> _Task brief_: Once the images are removed, repeat all of the entries exactly.

——————————

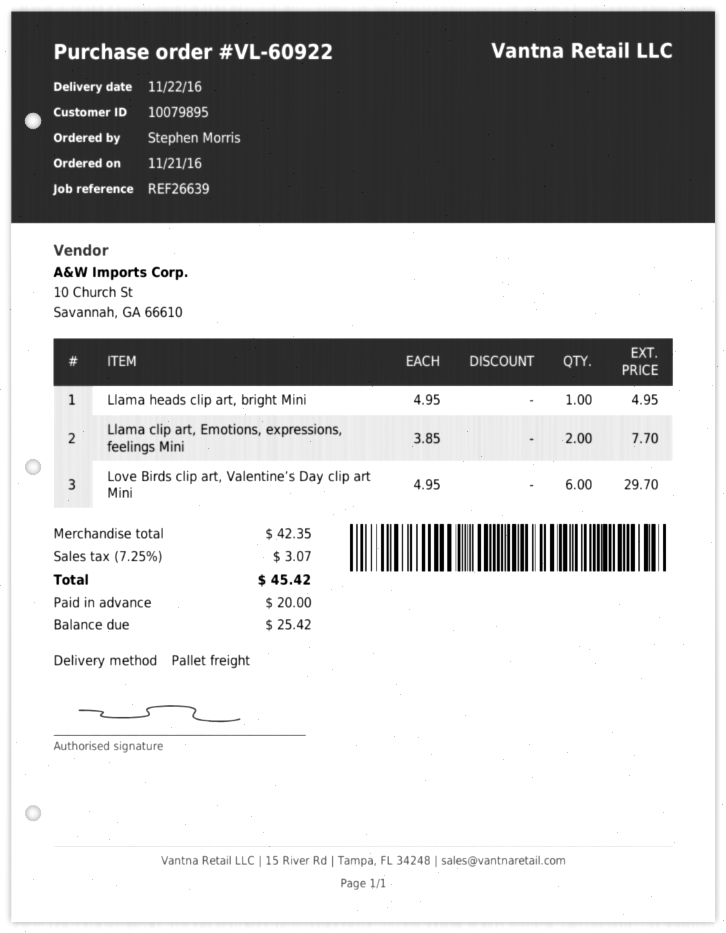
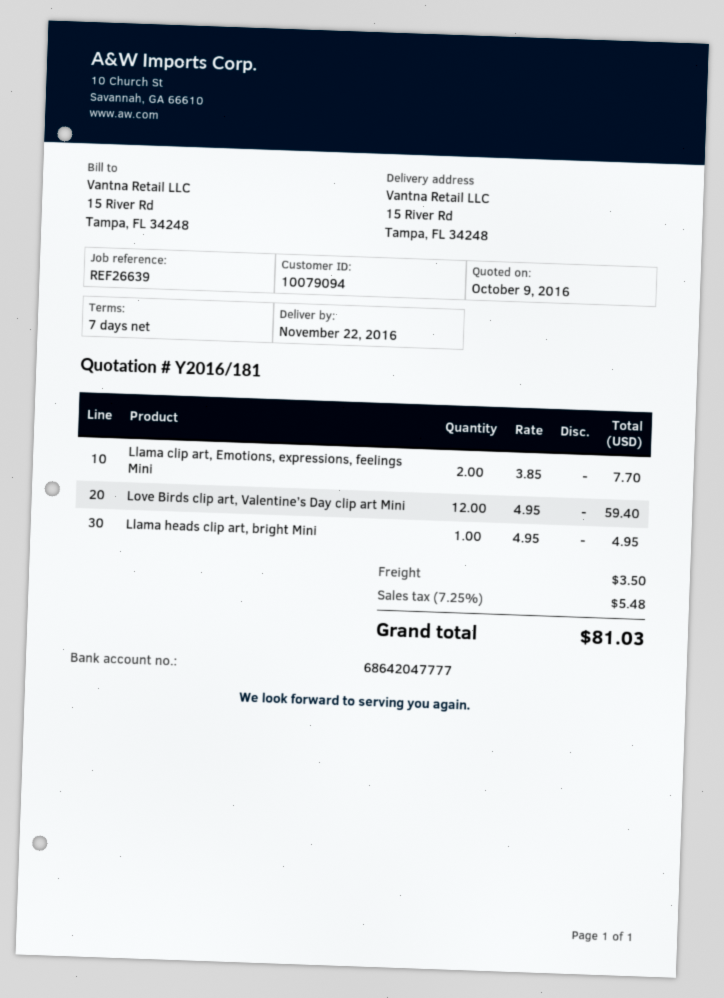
customer number: 10079895 -> 10079094
Love Birds clip art, Valentine’s Day clip art Mini: 6 x 4.95 = 29.70 -> 12 x 4.95 = 59.40
shipping: none -> 3.50
tax: 7.25% = 3.07 -> 7.25% = 5.48
total: 45.42 -> 81.03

——————————

> _Answer for the task_:
customer number: 10079895 -> 10079094
Love Birds clip art, Valentine’s Day clip art Mini: 6 x 4.95 = 29.70 -> 12 x 4.95 = 59.40
shipping: none -> 3.50
tax: 7.25% = 3.07 -> 7.25% = 5.48
total: 45.42 -> 81.03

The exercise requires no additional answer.